FILLMORE, Calif. (KABC) -- For nearly 20 years, the Fillmore & Western Railway has been chugging its way across the big screen. Its old locomotives and trains have appeared in movies like "The Lone Ranger" and "Water for Elephants".
But the Fillmore & Western Railway's Hollywood business could be nearing the end of the line.
"It's gonna put all these people out of work, and as you probably know, there is not a lot going on here in Fillmore to get a job," said Fillmore & Western Railway co-owner Tresa Wilkinson.
Wilkinson and her husband own Fillmore & Western Railway, but not the rail line. That is owned by the Ventura County Transportation Commission, which is fighting in court to evict the railway.
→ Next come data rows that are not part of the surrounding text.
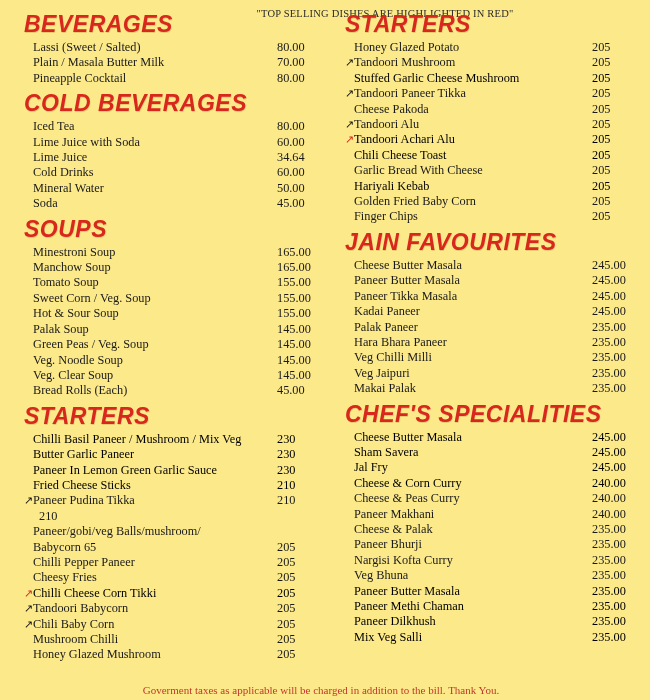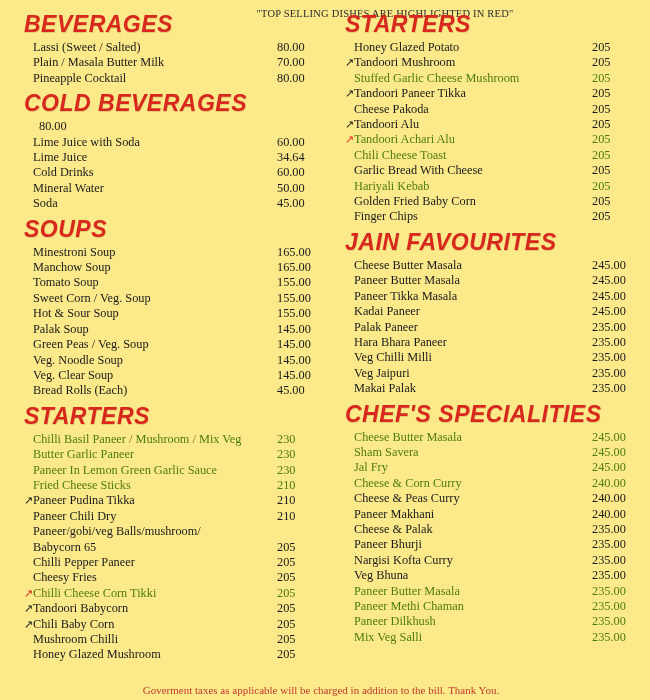--- a/index.html
+++ b/index.html
@@ -79,7 +79,7 @@
     padding-left: 6px;
   }
   .col.right .price { flex: 0 0 52px; text-align: left; }
-  .row.red .name, .row.red .price { color: #4d7c0f; }
+  .row.red .name, .row.red .price { color: #000000; }
 
   .footer {
     position: absolute;

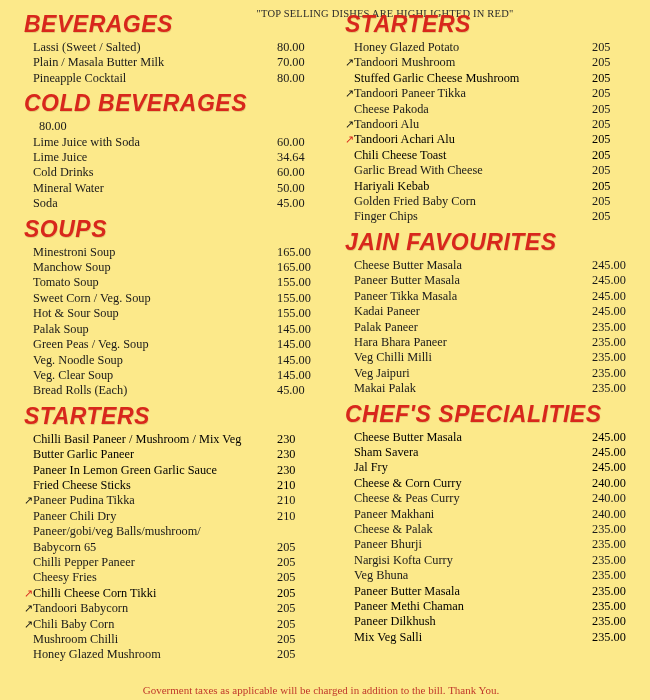--- a/index.html
+++ b/index.html
@@ -126,6 +126,7 @@
           <ul class="items">
             <li class="row">
               <span class="mark"></span>
+              <span class="name">Iced Tea</span>
               <span class="price">80.00</span>
             </li>
             <li class="row">

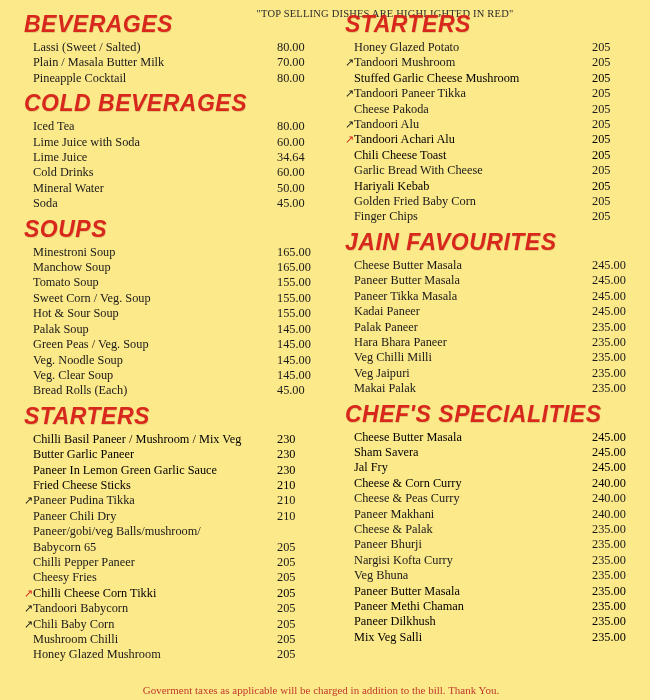--- a/index.html
+++ b/index.html
@@ -241,7 +241,6 @@
             </li>
             <li class="row">
               <span class="mark"></span>
-              <span class="name">Paneer Chili Dry</span>
               <span class="price">210</span>
             </li>
             <li class="row">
A Ventura County court ordered the railway to end its public excursions Wednesday. The transportation commission is arguing that it is spending too much taxpayer money maintaining the tracks and equipment, but Fillmore & Western Railway's attorney questions that claim.
"They say it's about the money, it's not about the money," said Donna Standard, Fillmore & Western Railway's attorney. "My client has offered to maintain the entire line at his own expense, and that was not good enough."
While the court's latest ruling does away with the holiday trips and dinner excursions, it still allows the railway to participate in Hollywood filming and carry freight. But the railway is afraid those rights will disappear soon as well.
"We're regrouping and seeing what our options are at this point," Standard said.
The Ventura County Transportation Commission's Executive Director tells Eyewitness News that the county pays the Wilkinsons' to maintain the tracks. That price tag is twice what the county makes in revenue from the railway.
Meantime, people in the small town of Fillmore are baffled by the move to shut down what they call one of their area's biggest tourist attractions.
"I hope and pray that we can keep it because it does so much for this little town," Joni of Fillmore said.
"We have fought so hard and put so much into this trying to maintain it and make something fun, historic," Wilkinson said.
To pay the company's growing legal bills, Wilkinson says she's been forced to sell-off an old west locomotive, and worries everything else will have to go as well.
A long look down the tracks and no happy, Hollywood ending in sight.